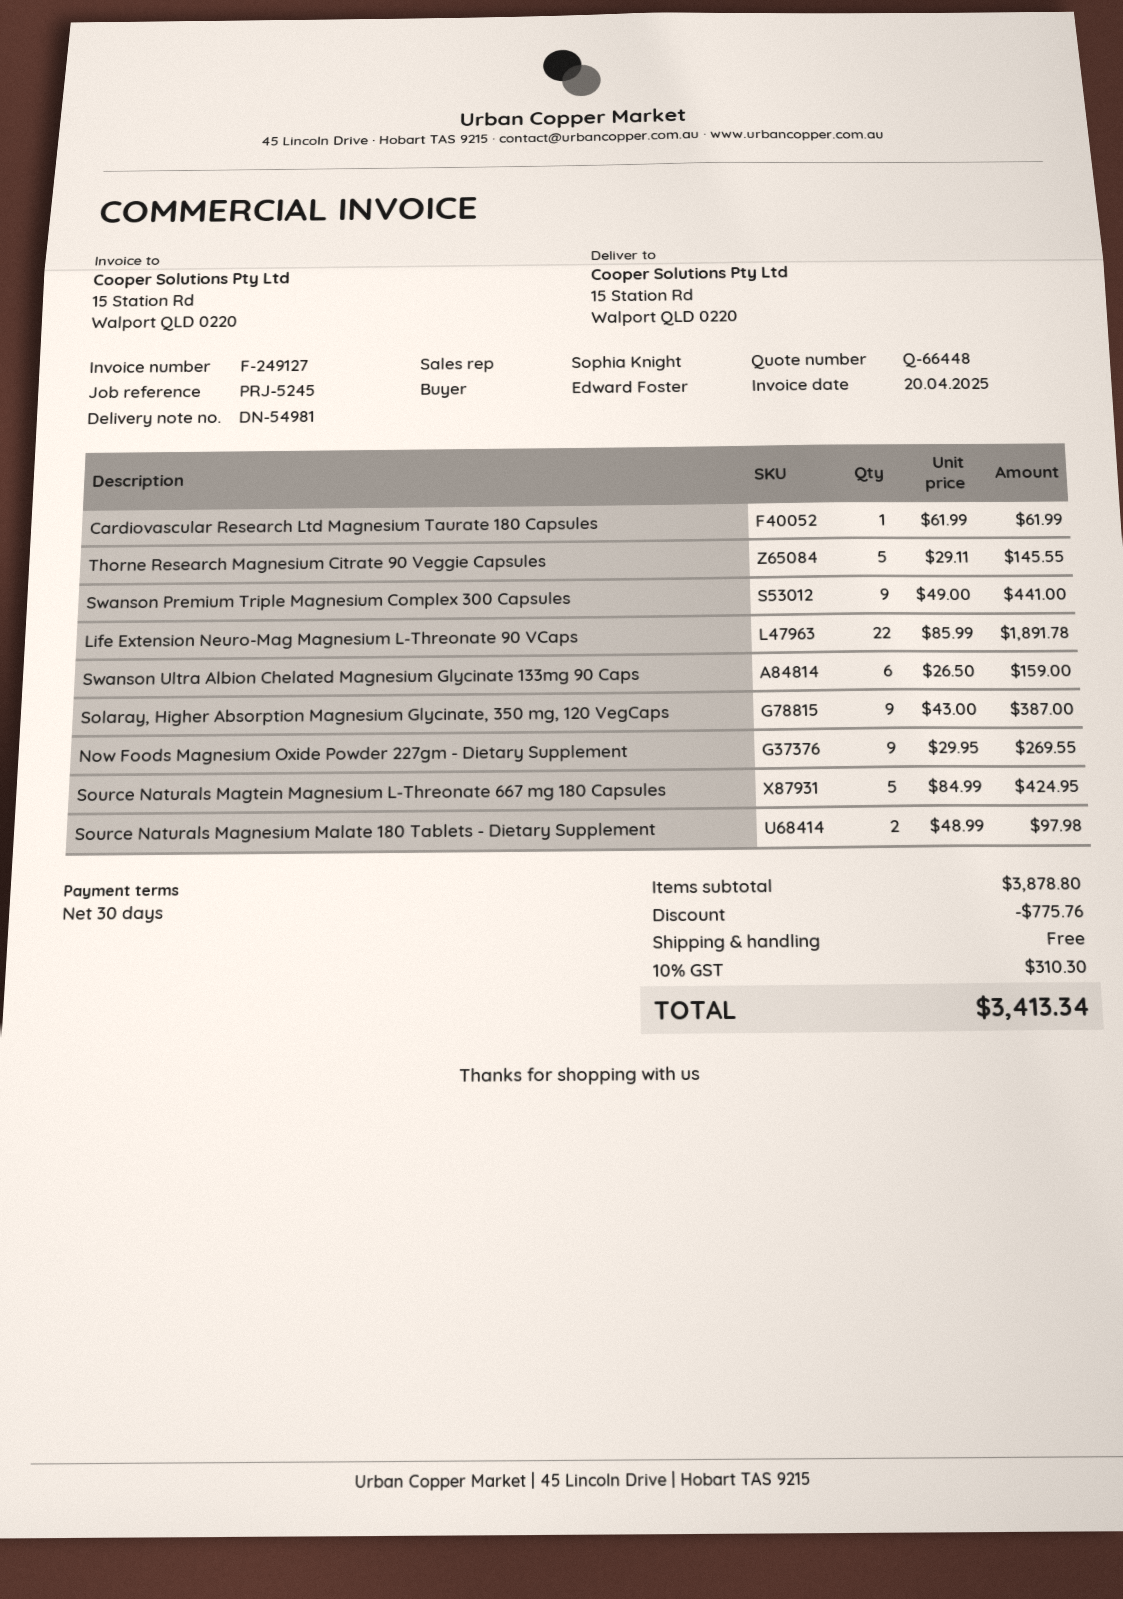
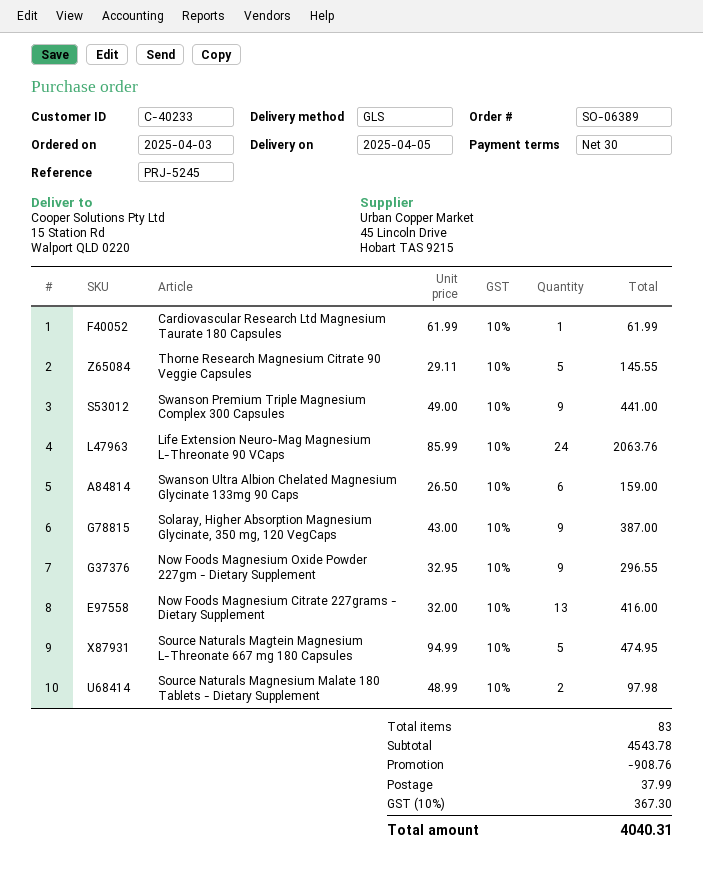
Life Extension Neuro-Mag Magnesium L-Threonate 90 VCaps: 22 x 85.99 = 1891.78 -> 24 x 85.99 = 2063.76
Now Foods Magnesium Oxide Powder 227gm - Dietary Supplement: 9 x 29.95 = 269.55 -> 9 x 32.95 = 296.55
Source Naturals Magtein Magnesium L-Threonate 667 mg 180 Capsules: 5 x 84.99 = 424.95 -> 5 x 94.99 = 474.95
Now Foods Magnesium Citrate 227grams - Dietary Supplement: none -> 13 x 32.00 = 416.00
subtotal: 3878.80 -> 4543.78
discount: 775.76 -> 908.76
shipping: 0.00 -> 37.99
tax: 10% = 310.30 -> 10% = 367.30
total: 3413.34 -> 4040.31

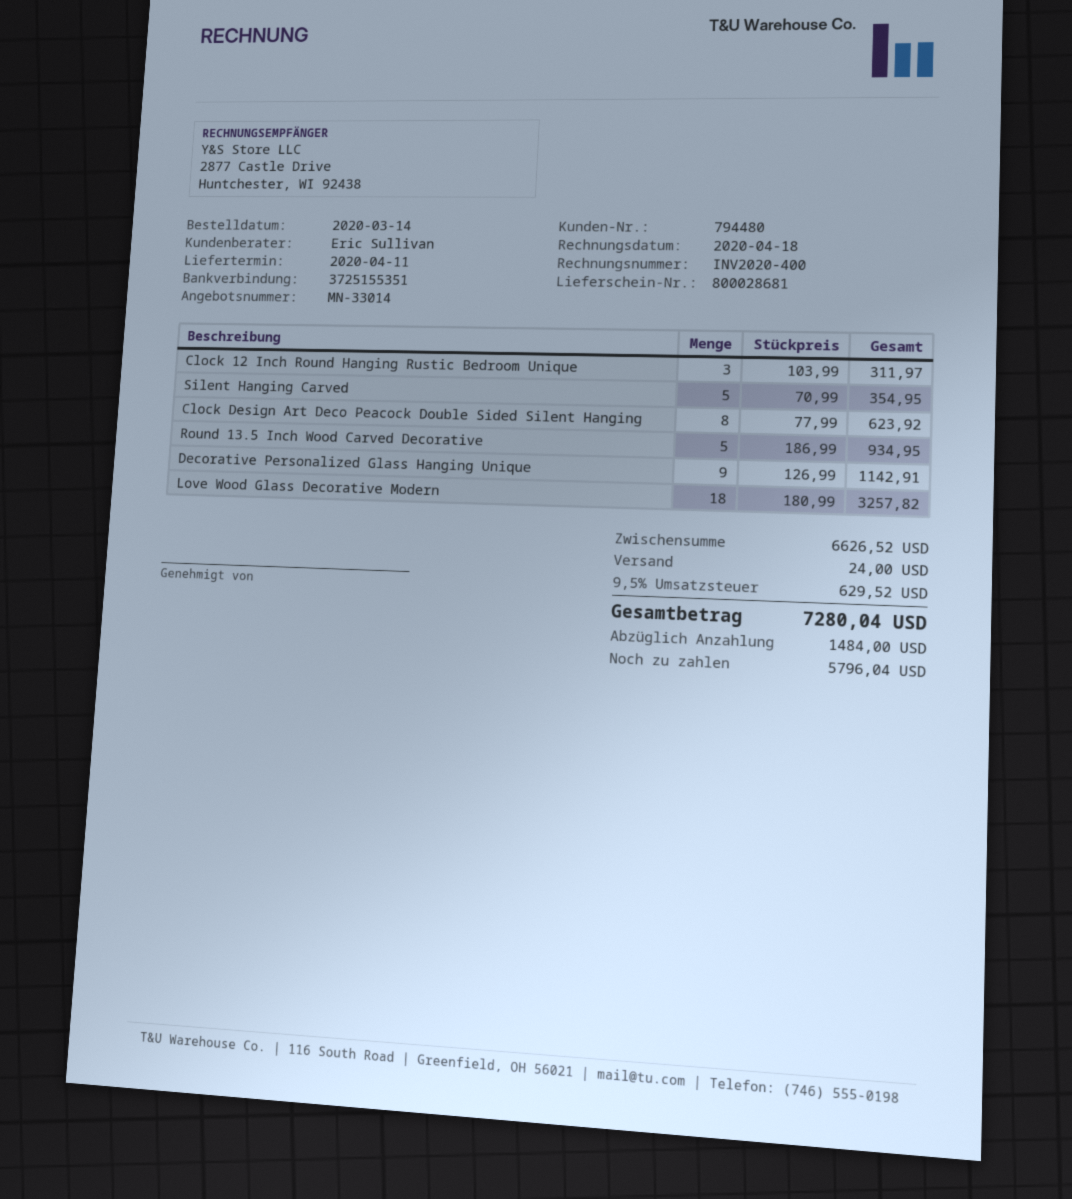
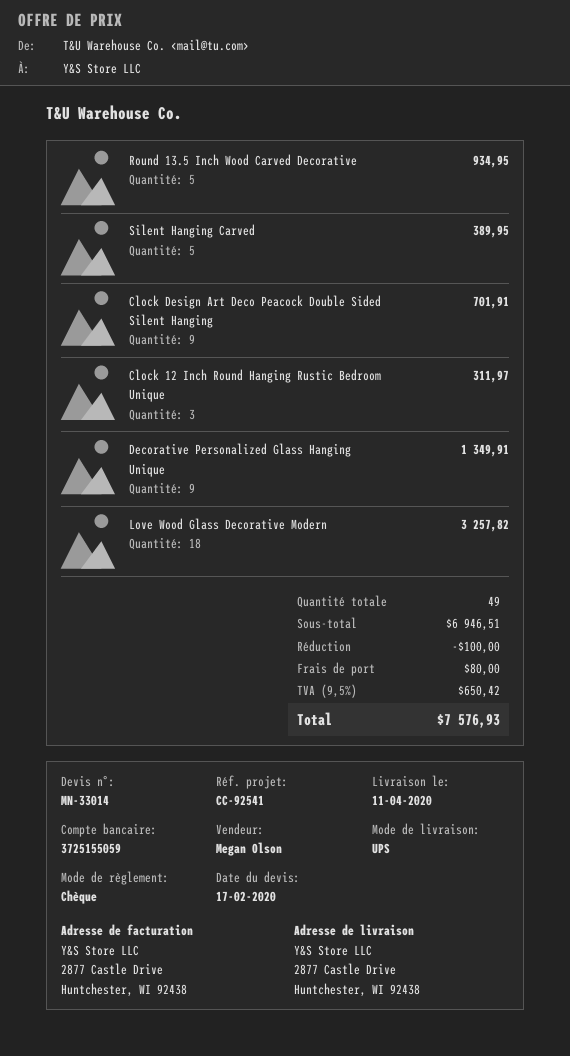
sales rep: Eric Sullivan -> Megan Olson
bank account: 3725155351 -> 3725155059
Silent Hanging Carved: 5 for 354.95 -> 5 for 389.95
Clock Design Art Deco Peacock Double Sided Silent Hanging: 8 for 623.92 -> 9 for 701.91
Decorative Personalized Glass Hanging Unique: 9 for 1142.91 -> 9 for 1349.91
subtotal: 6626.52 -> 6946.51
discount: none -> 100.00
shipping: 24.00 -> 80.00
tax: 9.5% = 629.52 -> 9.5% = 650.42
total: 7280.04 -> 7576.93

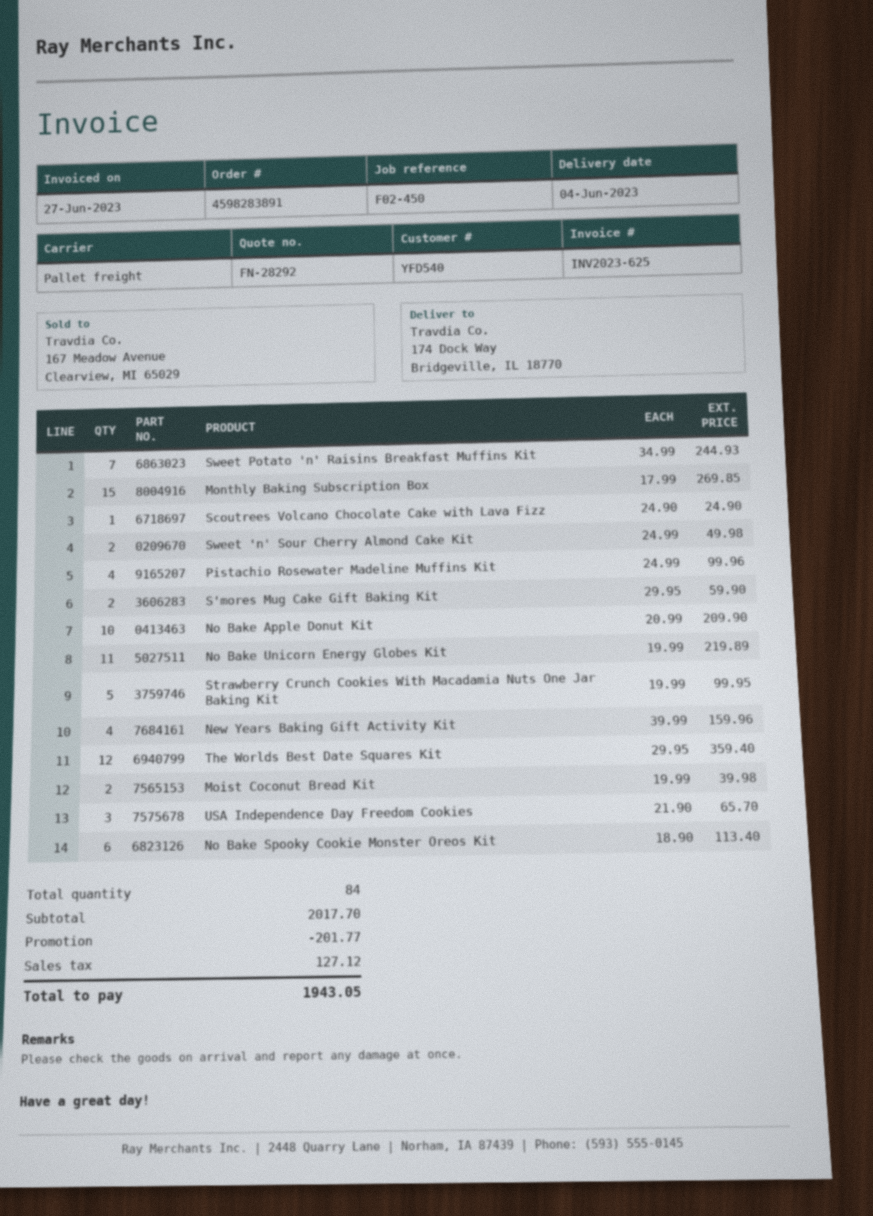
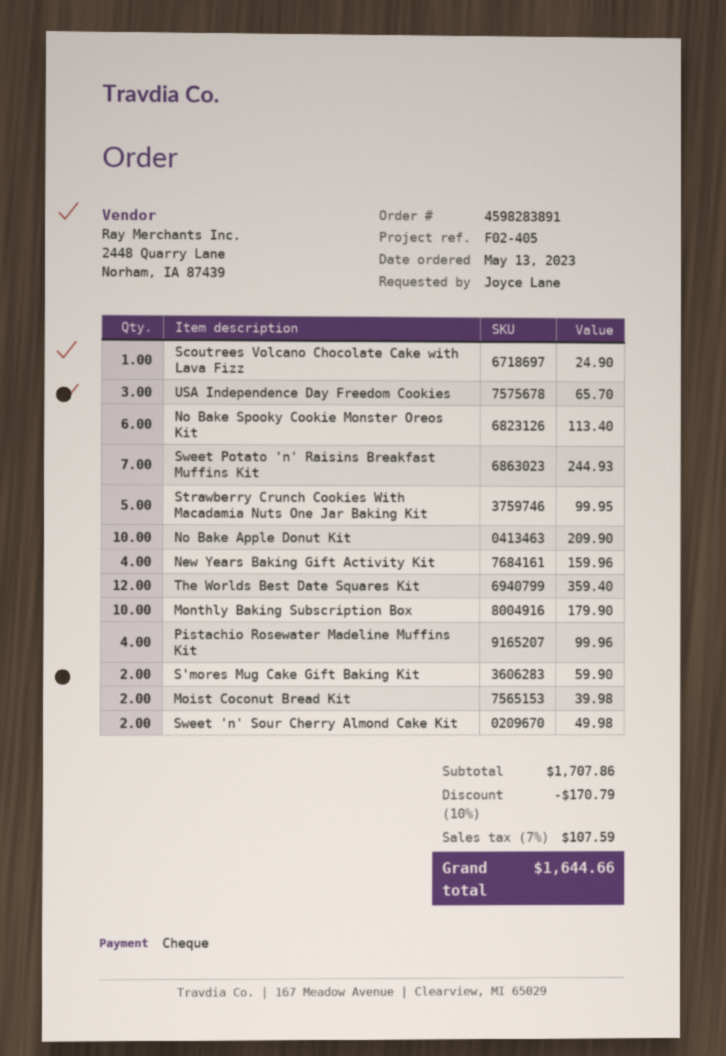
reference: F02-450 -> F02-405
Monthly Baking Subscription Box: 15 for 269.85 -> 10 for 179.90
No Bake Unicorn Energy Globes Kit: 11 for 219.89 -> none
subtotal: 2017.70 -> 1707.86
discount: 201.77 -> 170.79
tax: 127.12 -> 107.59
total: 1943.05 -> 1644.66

----

> **WHAT YOU ARE ASKED TO DO**
Repeat, with no pictures, every line from the top of the entries above through the line that has "Now Foods Magnesium Oxide", keeping each one exact.

> **TASK OUTPUT**
Life Extension Neuro-Mag Magnesium L-Threonate 90 VCaps: 22 x 85.99 = 1891.78 -> 24 x 85.99 = 2063.76
Now Foods Magnesium Oxide Powder 227gm - Dietary Supplement: 9 x 29.95 = 269.55 -> 9 x 32.95 = 296.55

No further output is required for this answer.